Literature DB >> 32959365

Interventions for preventing ophthalmia neonatorum.

Vimal Scott Kapoor1, Jennifer R Evans2, S Swaroop Vedula3.   

Abstract

BACKGROUND: Ophthalmia neonatorum is an infection of the eyes in newborns that can lead to blindness, particularly if the infection is caused by Neisseria gonorrhoeae. Antiseptic or antibiotic medication is dispensed into the eyes of newborns, or dispensed systemically, soon after delivery to prevent neonatal conjunctivitis and potential vision impairment.
OBJECTIVES: 1. To determine if any type of systemic or topical eye medication is better than placebo or no prophylaxis in preventing ophthalmia neonatorum. 2. To determine if any one systemic or topical eye medication is better than any other medication in preventing ophthalmia neonatorum. SEARCH
METHODS: We searched CENTRAL, MEDLINE, Embase, LILACS, and three trials registers, date of last search 4 October 2019. We also searched references of included studies and contacted pharmaceutical companies.  SELECTION CRITERIA: We included randomised and quasi-randomised controlled trials of any topical, systemic, or combination medical interventions used to prevent ophthalmia neonatorum in newborns compared with placebo, no prophylaxis, or with each other.
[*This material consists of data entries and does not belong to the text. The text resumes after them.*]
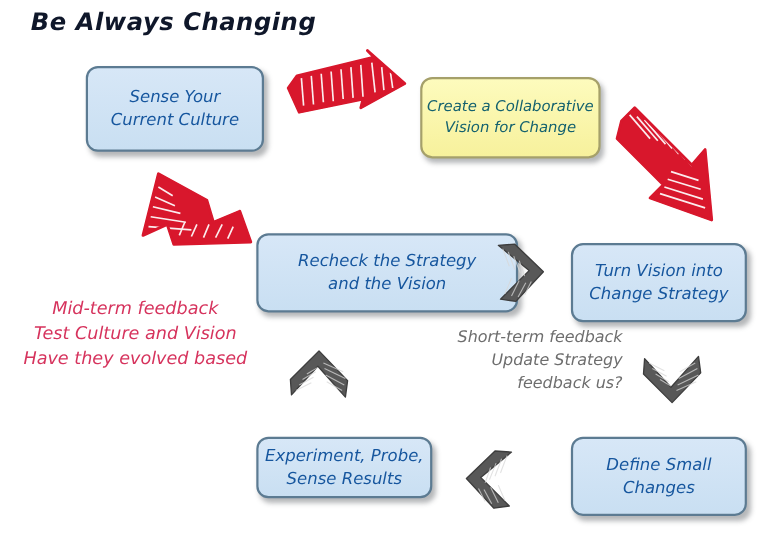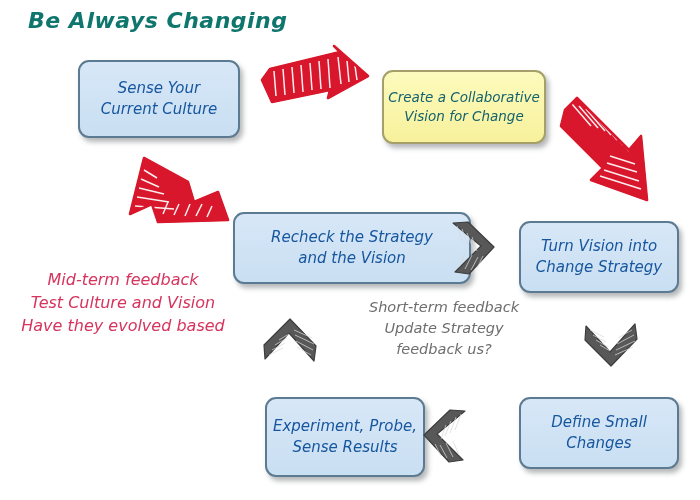"Be Always Changing" .title { color: #0f766e -> #0f172a }
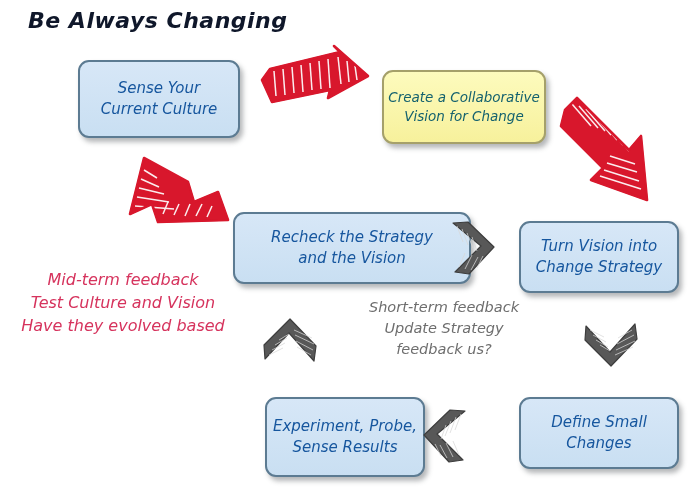"Short-term feedback" div.note { left: 339px -> 356px; text-align: none -> right }
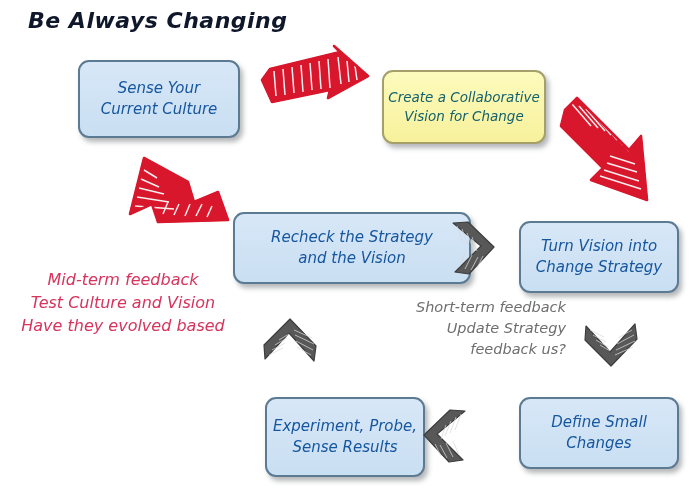"Experiment, Probe," div.box { height: 80px -> 56px; margin-left: 32px -> none }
DATA COLLECTION AND ANALYSIS: We used standard methods expected by Cochrane. Outcomes were: blindness or any adverse visual outcome at 12 months, conjunctivitis at 1 month (gonococcal (GC), chlamydial (CC), bacterial (BC), any aetiology (ACAE), or unknown aetiology (CUE)), and adverse effects.  MAIN
RESULTS: We included 30 trials with a total of 79,198 neonates. Eighteen studies were conducted in high-income settings (the USA, Europe, Israel, Canada), and 12 were conducted in low- and middle-income settings (Africa, Iran, China, Indonesia, Mexico). Fifteen of the 30 studies were quasi-randomised. We judged every study to be at high risk of bias in at least one domain. Ten studies included a comparison arm with no prophylaxis. There were 14 different prophylactic regimens and 12 different medications in the 30 included studies. Any prophylaxis compared to no prophylaxis  Unless otherwise indicated, the following evidence comes from studies assessing one or more of the following interventions: tetracycline 1%, erythromycin 0.5%, povidone-iodine 2.5%, silver nitrate 1%. None of the studies reported data on the primary outcomes: blindness or any adverse visual outcome at any time point. There was only very low-certainty evidence on the risk of GC with prophylaxis (4/5340 newborns) compared to no prophylaxis (5/2889) at one month (risk ratio (RR) 0.79, 95% confidence interval (CI) 0.24 to 2.65, 3 studies). Low-certainty evidence suggested there may be little or no difference in effect on CC (RR 0.96, 95% CI 0.57 to 1.61, 4874 newborns, 2 studies) and BC (RR 0.84, 95% CI 0.37 to 1.93, 3685 newborns, 2 studies). Moderate-certainty evidence suggested a probable reduction in risk of ACAE at one month (RR 0.65, 95% 0.54 to 0.78, 9666 newborns, 8 studies assessing tetracycline 1%, erythromycin 0.5%, povidone-iodine 2.5%, silver nitrate 1%, colostrum, bacitracin-phenacaine ointment). There was only very low-certainty evidence on CUE  (RR 1.75, 95% CI 0.37 to 8.28, 330 newborns, 1 study). Very low-certainty evidence on adverse effects suggested no increased nasolacrimal duct obstruction (RR 0.93, 95% CI 0.68 to 1.28, 404 newborns, 1 study of erythromycin 0.5% and silver nitrate 1%) and no increased keratitis (single study of 40 newborns assessing silver nitrate 1% with no events).    Any prophylaxis compared to another prophylaxis Overall, evidence comparing different interventions did not suggest any consistently superior intervention. However, most of this evidence was of low-certainty and was extremely limited. AUTHORS'
CONCLUSIONS: There are no data on whether prophylaxis for ophthalmia neonatorum prevents serious outcomes such as blindness or any adverse visual outcome. Moderate-certainty evidence suggests that the use of prophylaxis may lead to a reduction in the incidence of ACAE in newborns but the evidence for effect on GC, CC or BC was less certain. Comparison of individual interventions did not suggest any consistently superior intervention, but data were limited. A trial comparing tetracycline, povidone-iodine (single administration), and chloramphenicol for GC and CC could potentially provide the community with an effective, universally applicable prophylaxis against ophthalmia neonatorum.
Copyright © 2020 The Cochrane Collaboration. Published by John Wiley & Sons, Ltd.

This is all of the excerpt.